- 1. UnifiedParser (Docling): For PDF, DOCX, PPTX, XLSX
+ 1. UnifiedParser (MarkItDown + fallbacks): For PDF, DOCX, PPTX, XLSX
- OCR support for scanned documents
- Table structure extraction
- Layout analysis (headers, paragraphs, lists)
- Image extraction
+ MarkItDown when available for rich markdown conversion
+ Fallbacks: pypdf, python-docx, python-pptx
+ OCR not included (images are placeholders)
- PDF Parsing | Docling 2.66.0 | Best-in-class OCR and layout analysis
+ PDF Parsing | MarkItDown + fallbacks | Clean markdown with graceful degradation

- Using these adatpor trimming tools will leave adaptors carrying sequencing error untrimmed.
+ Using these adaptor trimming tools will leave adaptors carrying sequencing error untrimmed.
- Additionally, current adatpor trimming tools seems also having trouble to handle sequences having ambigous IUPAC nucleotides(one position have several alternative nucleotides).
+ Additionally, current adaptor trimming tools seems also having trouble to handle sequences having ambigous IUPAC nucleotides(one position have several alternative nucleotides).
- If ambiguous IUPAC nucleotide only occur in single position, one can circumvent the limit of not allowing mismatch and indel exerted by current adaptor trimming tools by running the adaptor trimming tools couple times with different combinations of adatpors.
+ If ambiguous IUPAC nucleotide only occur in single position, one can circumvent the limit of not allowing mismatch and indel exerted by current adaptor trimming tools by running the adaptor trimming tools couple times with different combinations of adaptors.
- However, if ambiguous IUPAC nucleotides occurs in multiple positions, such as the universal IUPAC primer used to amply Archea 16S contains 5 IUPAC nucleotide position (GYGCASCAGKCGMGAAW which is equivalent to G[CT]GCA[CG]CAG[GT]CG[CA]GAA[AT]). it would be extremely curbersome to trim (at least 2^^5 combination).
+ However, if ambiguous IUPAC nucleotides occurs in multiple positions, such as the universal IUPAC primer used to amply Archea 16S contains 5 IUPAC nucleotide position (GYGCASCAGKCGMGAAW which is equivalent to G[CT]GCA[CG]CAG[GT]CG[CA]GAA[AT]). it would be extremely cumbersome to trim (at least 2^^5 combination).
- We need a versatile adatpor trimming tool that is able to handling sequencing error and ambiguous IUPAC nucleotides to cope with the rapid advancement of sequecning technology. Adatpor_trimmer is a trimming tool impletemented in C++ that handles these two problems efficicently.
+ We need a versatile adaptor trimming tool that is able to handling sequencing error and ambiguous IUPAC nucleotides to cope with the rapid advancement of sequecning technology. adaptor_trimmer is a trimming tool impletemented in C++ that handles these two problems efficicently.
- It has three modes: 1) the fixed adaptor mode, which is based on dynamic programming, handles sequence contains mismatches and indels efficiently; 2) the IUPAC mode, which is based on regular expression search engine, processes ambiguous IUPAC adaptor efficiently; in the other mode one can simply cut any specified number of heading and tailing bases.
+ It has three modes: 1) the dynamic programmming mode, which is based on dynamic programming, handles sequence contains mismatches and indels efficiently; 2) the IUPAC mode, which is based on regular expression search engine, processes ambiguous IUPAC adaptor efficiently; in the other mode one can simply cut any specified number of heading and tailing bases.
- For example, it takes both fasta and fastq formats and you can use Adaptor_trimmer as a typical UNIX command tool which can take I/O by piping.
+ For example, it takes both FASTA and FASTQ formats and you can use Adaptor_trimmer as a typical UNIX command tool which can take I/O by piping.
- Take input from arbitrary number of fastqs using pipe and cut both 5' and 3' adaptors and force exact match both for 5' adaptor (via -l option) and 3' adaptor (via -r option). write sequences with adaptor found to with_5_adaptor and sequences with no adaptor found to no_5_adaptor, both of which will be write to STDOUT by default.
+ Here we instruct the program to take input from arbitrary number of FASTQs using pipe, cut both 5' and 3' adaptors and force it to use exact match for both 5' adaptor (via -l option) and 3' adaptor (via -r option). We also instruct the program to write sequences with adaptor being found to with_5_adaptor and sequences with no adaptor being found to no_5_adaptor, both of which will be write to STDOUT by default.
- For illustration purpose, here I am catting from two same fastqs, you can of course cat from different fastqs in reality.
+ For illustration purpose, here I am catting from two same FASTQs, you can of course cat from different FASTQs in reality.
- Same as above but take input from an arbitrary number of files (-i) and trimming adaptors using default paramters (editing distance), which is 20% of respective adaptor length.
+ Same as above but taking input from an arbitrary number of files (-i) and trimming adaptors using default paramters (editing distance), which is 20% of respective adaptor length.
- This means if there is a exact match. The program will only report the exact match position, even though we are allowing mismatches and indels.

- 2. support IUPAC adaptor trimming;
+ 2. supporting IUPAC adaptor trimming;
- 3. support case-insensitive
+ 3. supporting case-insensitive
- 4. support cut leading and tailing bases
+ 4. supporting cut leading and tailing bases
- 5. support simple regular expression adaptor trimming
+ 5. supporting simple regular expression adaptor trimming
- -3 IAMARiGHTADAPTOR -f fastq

Brief » Every line that contains the string "analysis" should be copied from the records.

Output below »
- Layout analysis (headers, paragraphs, lists)
- PDF Parsing | Docling 2.66.0 | Best-in-class OCR and layout analysis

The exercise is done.